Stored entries

┌────────

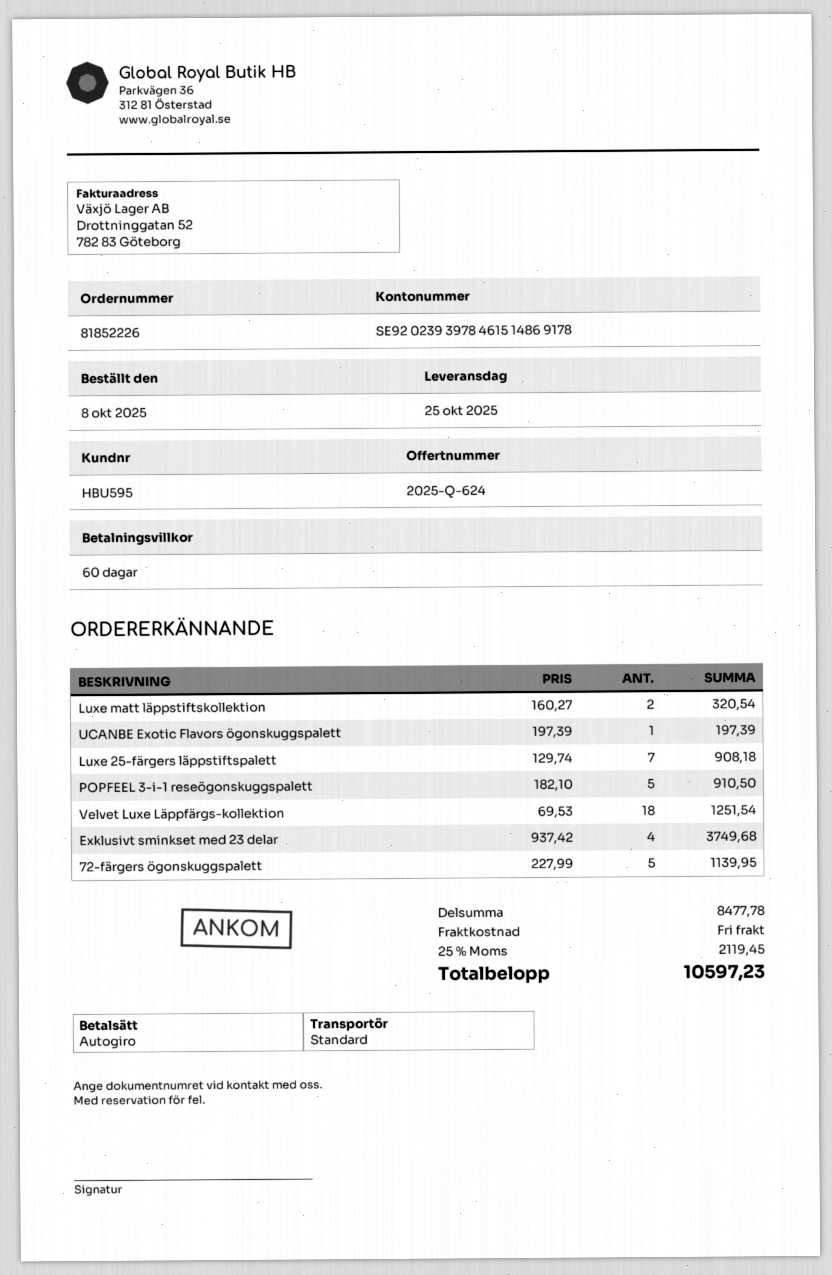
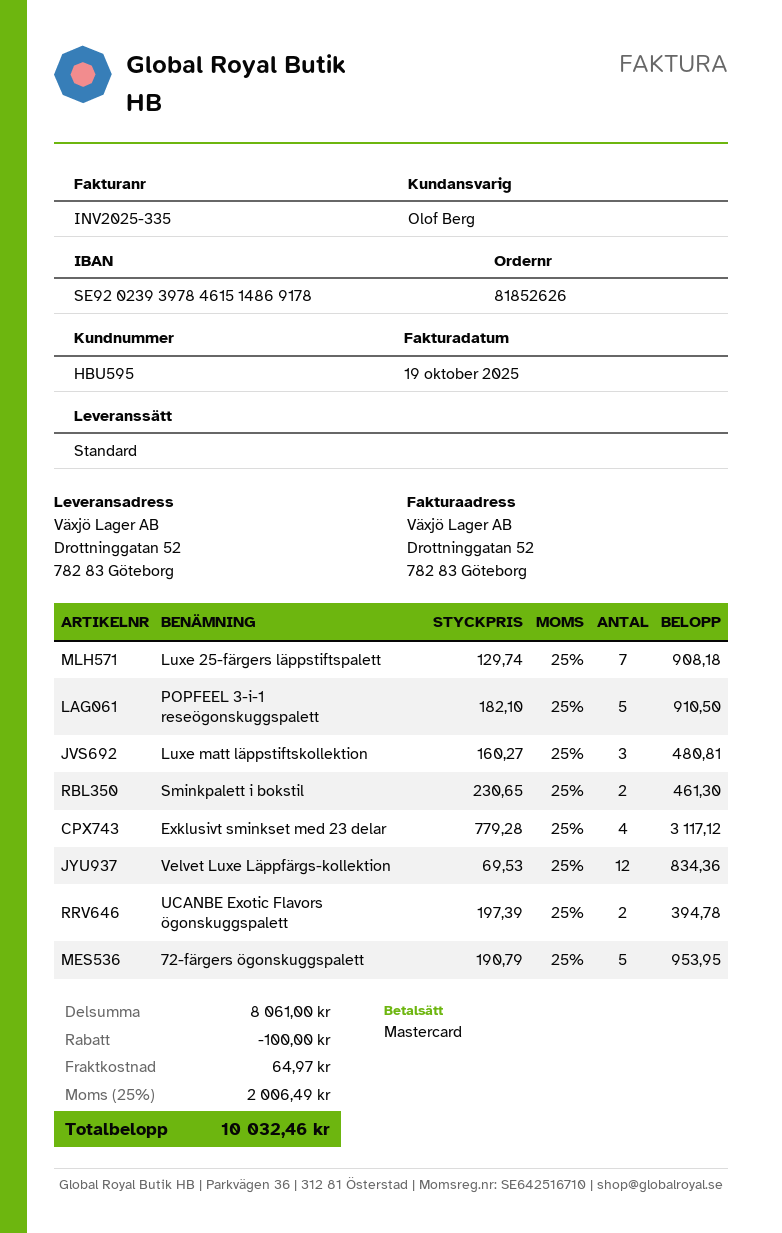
order number: 81852226 -> 81852626
payment method: direct debit -> Mastercard
Luxe matt läppstiftskollektion: 2 x 160.27 = 320.54 -> 3 x 160.27 = 480.81
UCANBE Exotic Flavors ögonskuggspalett: 1 x 197.39 = 197.39 -> 2 x 197.39 = 394.78
Velvet Luxe Läppfärgs-kollektion: 18 x 69.53 = 1251.54 -> 12 x 69.53 = 834.36
Exklusivt sminkset med 23 delar: 4 x 937.42 = 3749.68 -> 4 x 779.28 = 3117.12
72-färgers ögonskuggspalett: 5 x 227.99 = 1139.95 -> 5 x 190.79 = 953.95
Sminkpalett i bokstil: none -> 2 x 230.65 = 461.30
subtotal: 8477.78 -> 8061.00
discount: none -> 100.00
shipping: 0.00 -> 64.97
tax: 25% = 2119.45 -> 25% = 2006.49
total: 10597.23 -> 10032.46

└────────

▶ _TASK TO COMPLETE_
Each line of the entries that contains "none" counts once; state the total as a bare number.

▶ _EXERCISE ANSWER_
2